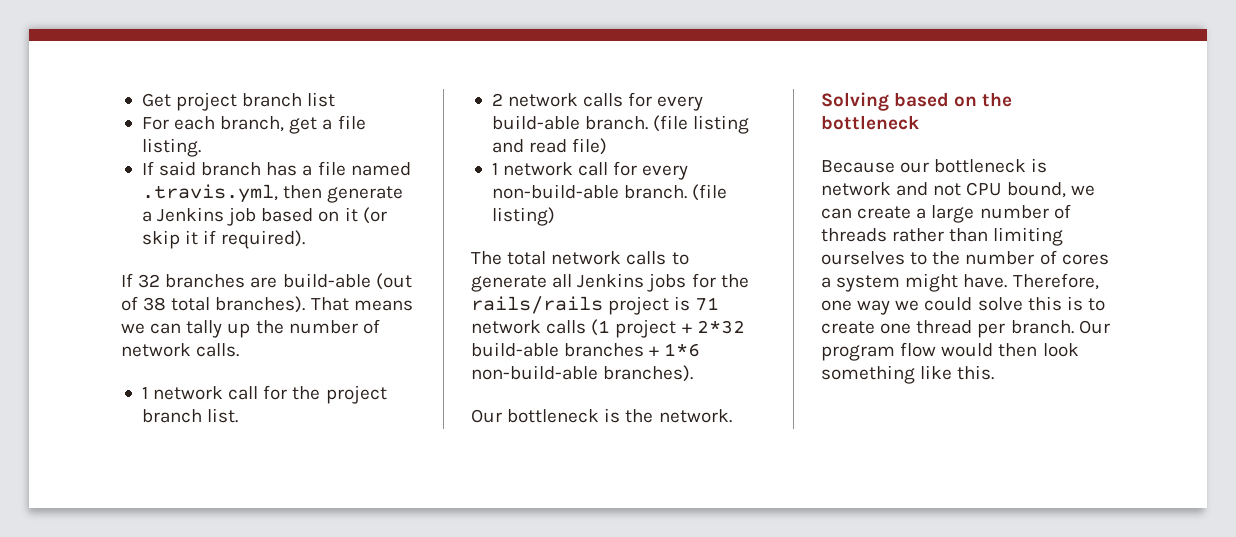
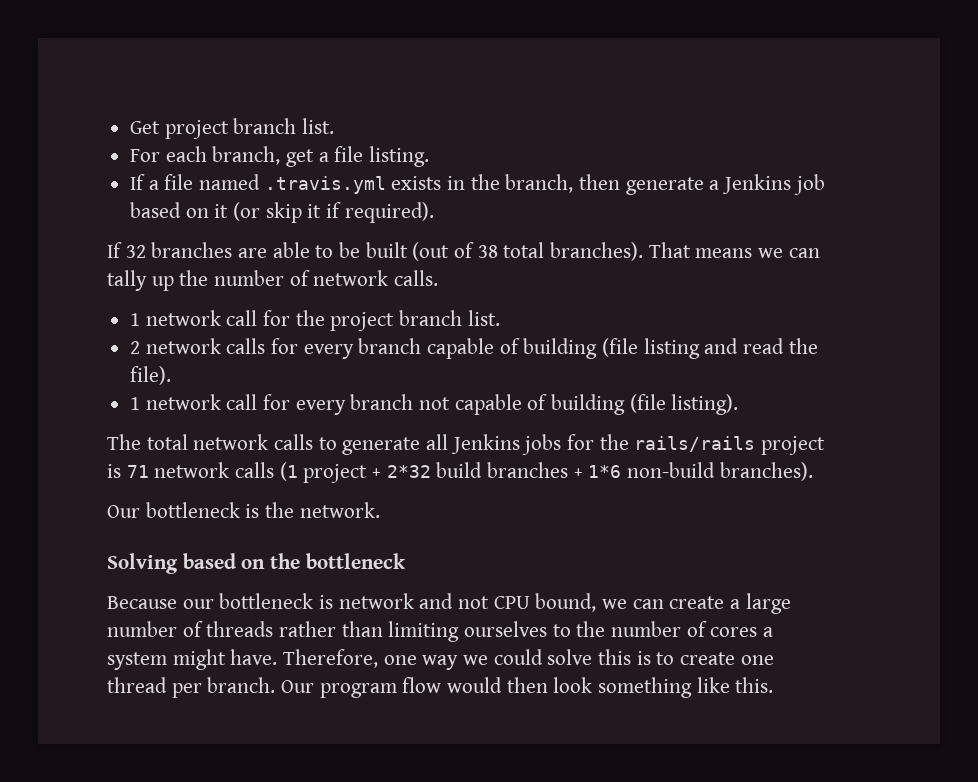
[307,92,336,107] list -> [302,118,335,134] list.
[159,161,411,176] [141,184,278,203] said branch has a file named .travis.yml, -> [148,174,574,194] a file named .travis.yml exists in the branch,
[282,273,371,288] build-able -> [272,242,408,258] able to be built
[491,115,649,130] build-able branch. -> [358,338,598,359] branch capable of building
[572,138,608,155] file) -> [788,338,818,354] [130,366,172,385] the file).
[491,184,728,201] [491,207,555,226] non-build-able branch. (file listing) -> [350,394,739,415] branch not capable of building (file listing).
[471,342,559,357] build-able -> [436,462,483,478] build
[471,365,598,380] non-build-able -> [627,462,716,478] non-build

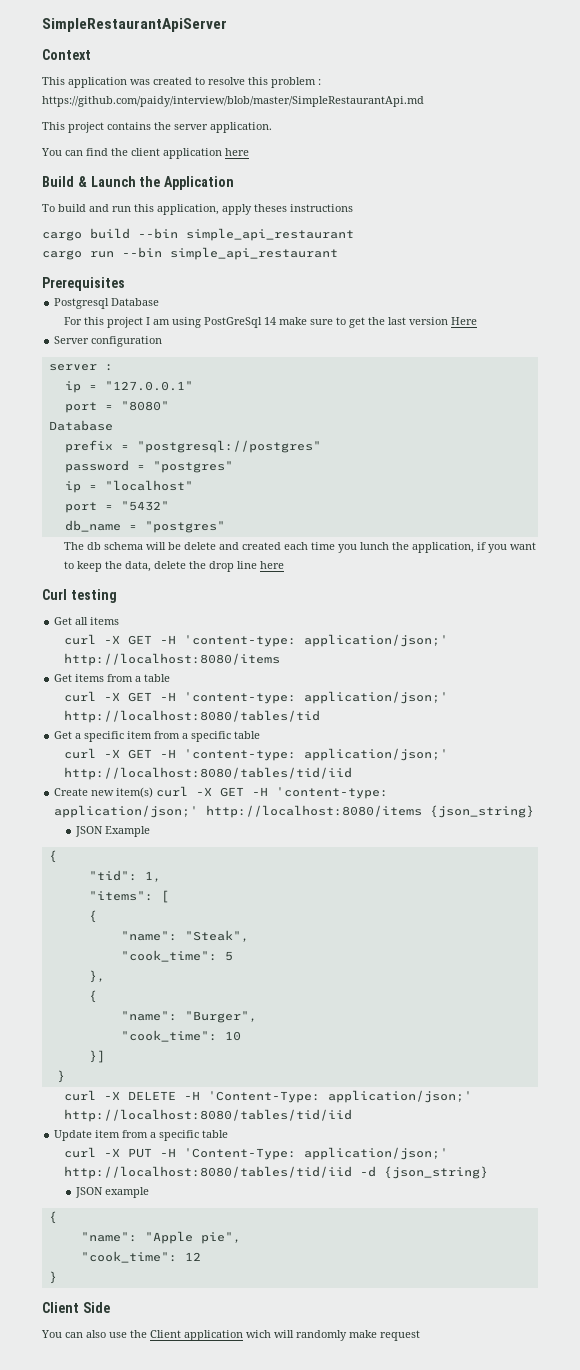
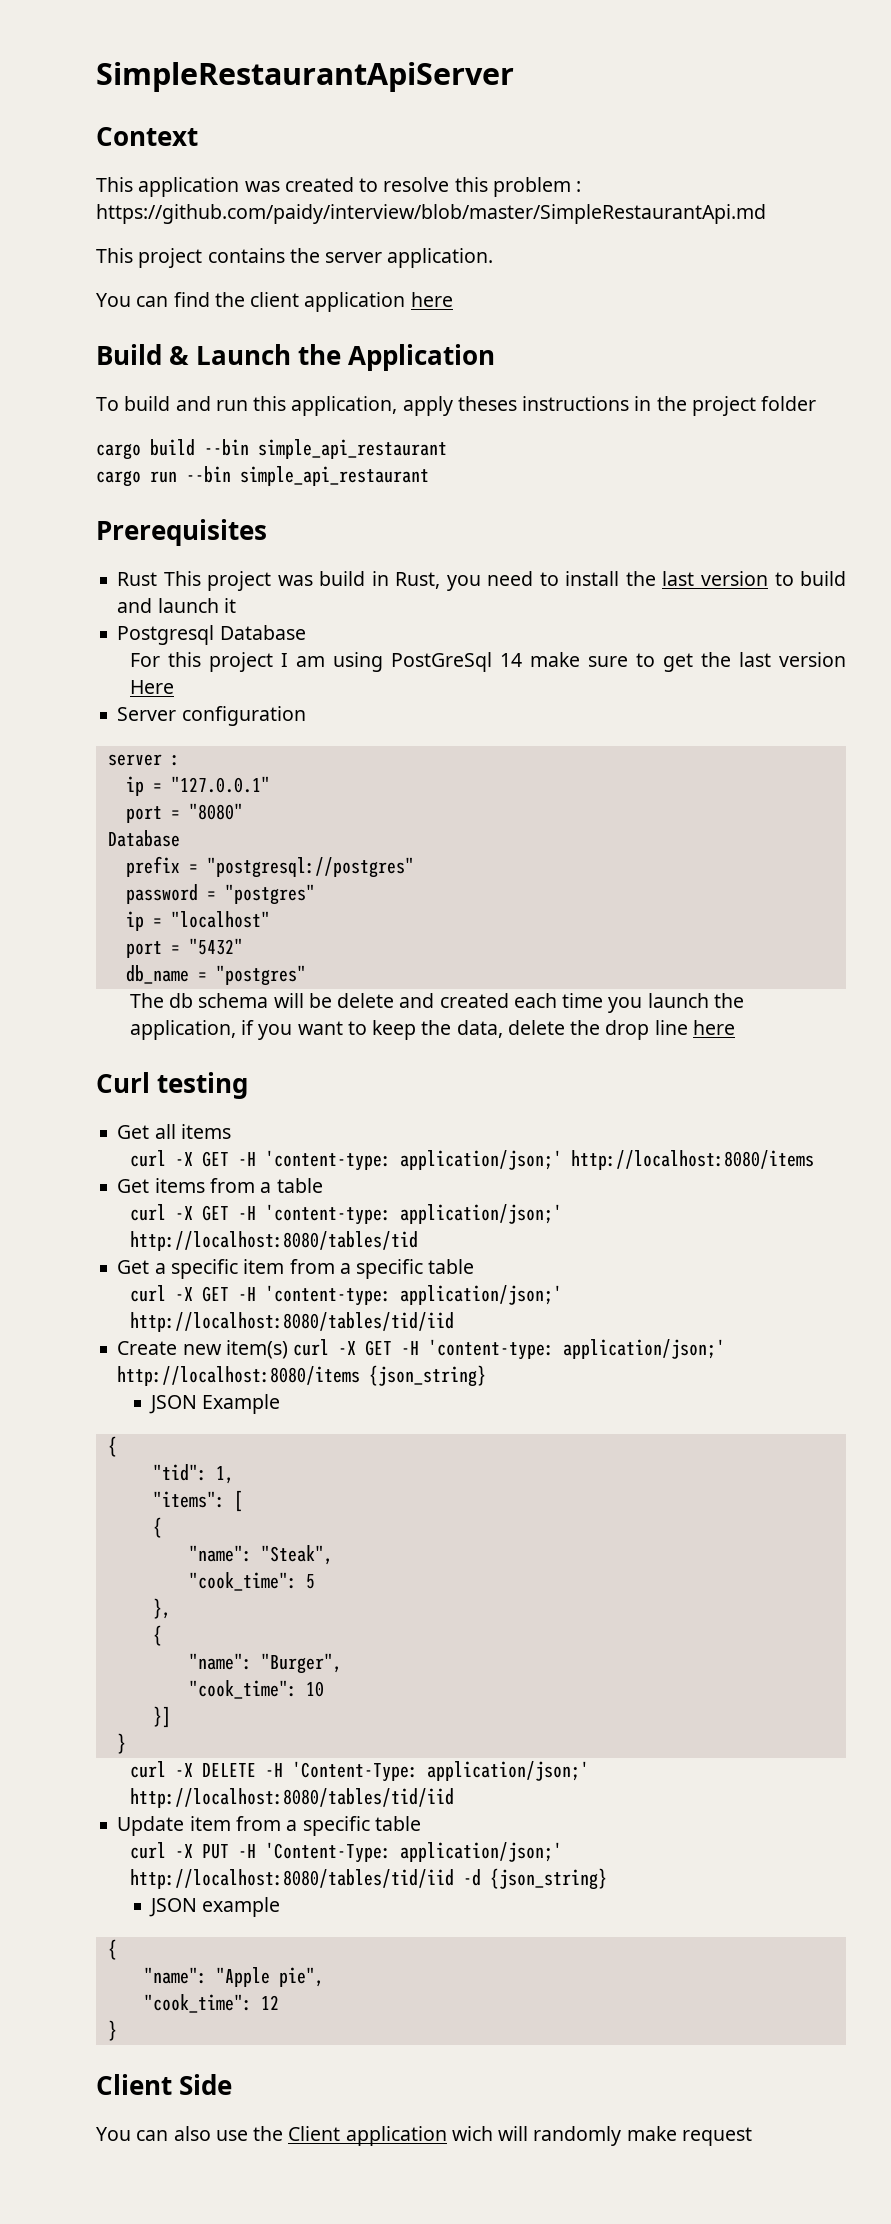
(353, 208) none -> [634,396,817,416] in the project folder
(125, 284) none -> [117,571,846,591] [117,598,236,613] // Rust This project was build in Rust, you need to install the last version to build and launch it
[359,542,389,550] lunch -> [647,993,709,1008] launch

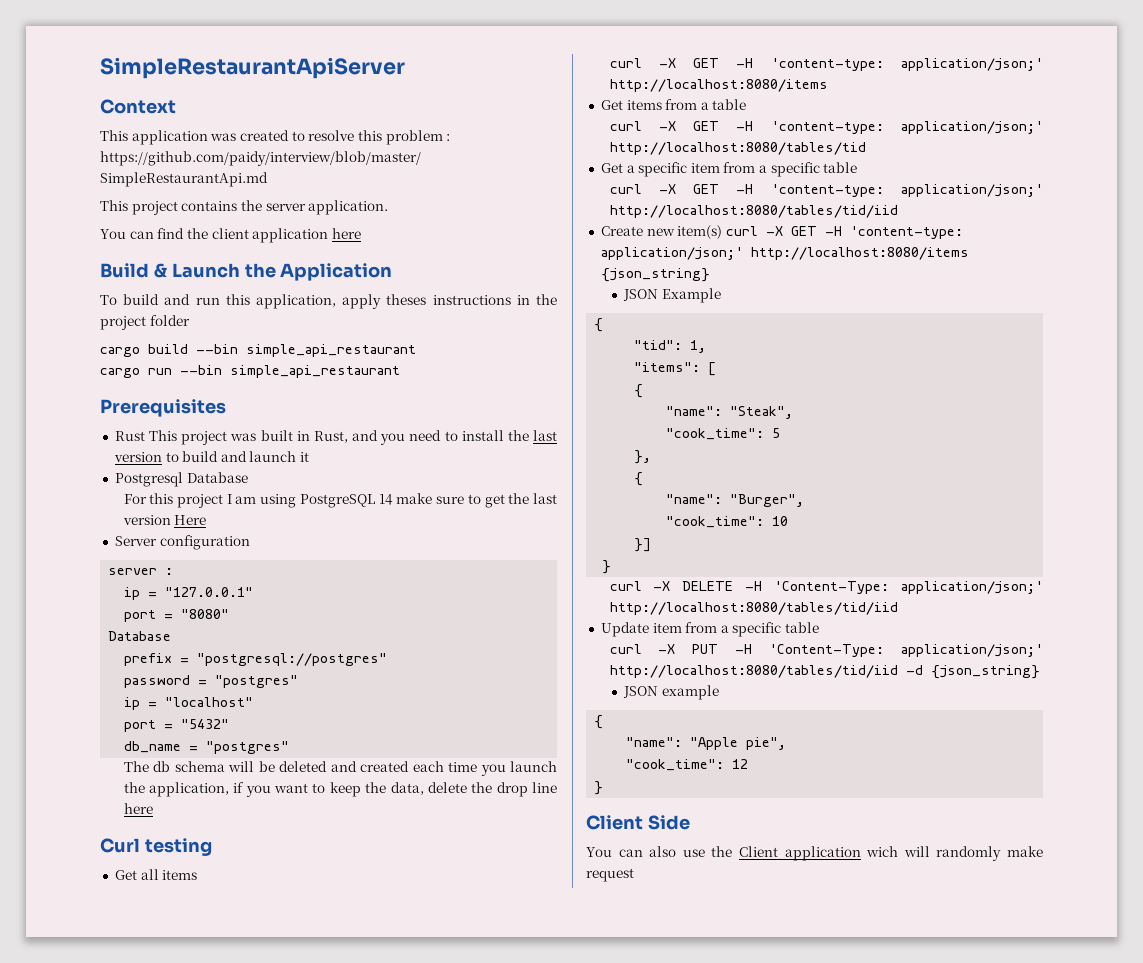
[319,571,366,586] build -> [260,430,293,441] built
(441, 580) none -> [352,430,379,441] and
[390,652,492,672] PostGreSql -> [299,494,375,508] PostgreSQL
[337,993,395,1008] delete -> [279,761,328,772] deleted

• _About this exercise_: Return all lines above that mention the word "launch".

• _Expected answer_:
(125, 284) none -> [117,571,846,591] [117,598,236,613] // Rust This project was build in Rust, you need to install the last version to build and launch it
[359,542,389,550] lunch -> [647,993,709,1008] launch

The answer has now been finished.